--- Your task ---
Copy out every line of the data exactly; do not include the images.

Saved data entries
[Start of Attachment]

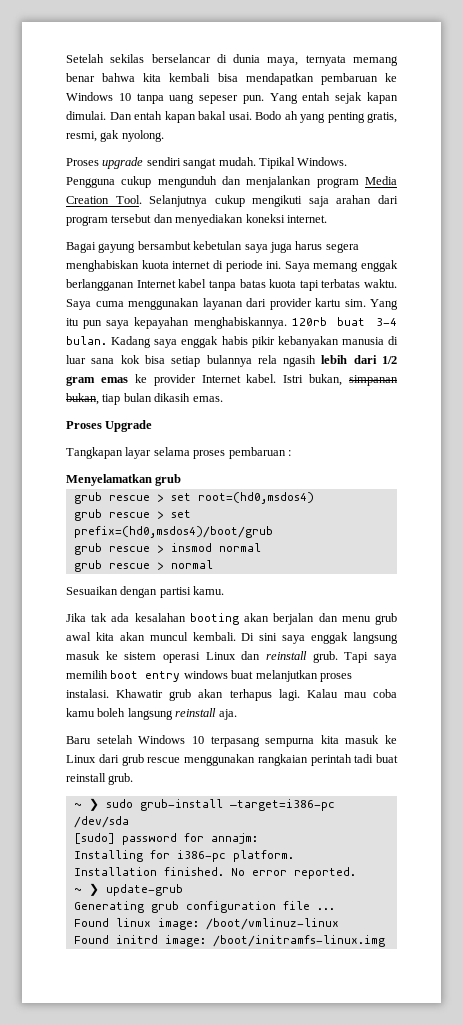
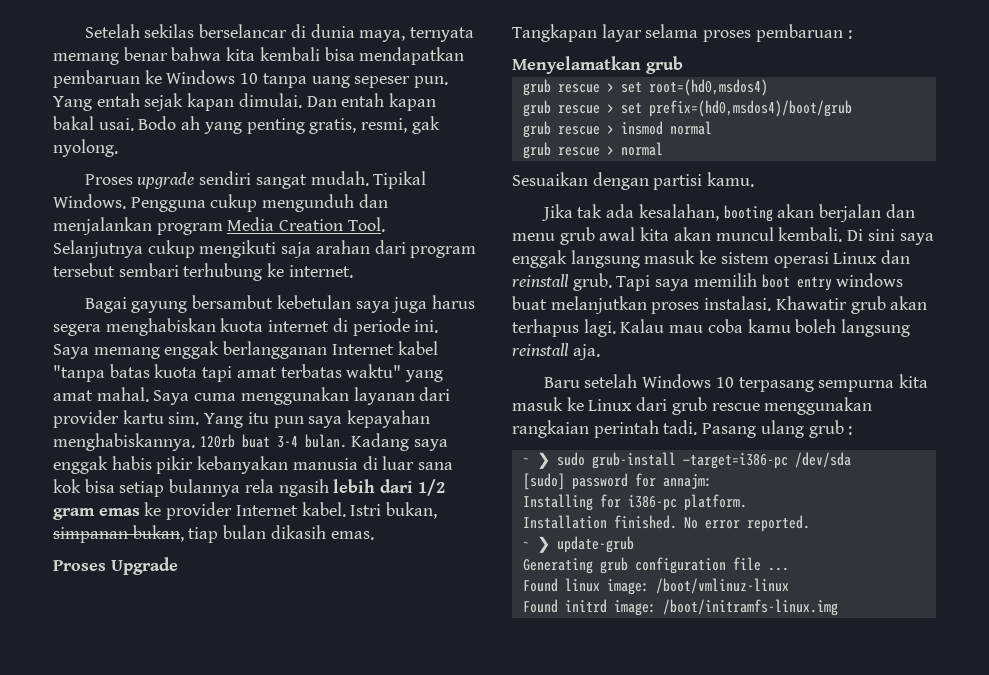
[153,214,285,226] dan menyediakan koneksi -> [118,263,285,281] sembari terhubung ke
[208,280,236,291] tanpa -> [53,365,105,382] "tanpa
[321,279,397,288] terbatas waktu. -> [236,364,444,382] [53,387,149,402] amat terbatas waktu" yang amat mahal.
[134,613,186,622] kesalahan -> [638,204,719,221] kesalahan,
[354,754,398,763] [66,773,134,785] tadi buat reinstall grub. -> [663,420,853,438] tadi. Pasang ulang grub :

[End of Attachment]

--- Exercise answer ---
[153,214,285,226] dan menyediakan koneksi -> [118,263,285,281] sembari terhubung ke
[208,280,236,291] tanpa -> [53,365,105,382] "tanpa
[321,279,397,288] terbatas waktu. -> [236,364,444,382] [53,387,149,402] amat terbatas waktu" yang amat mahal.
[134,613,186,622] kesalahan -> [638,204,719,221] kesalahan,
[354,754,398,763] [66,773,134,785] tadi buat reinstall grub. -> [663,420,853,438] tadi. Pasang ulang grub :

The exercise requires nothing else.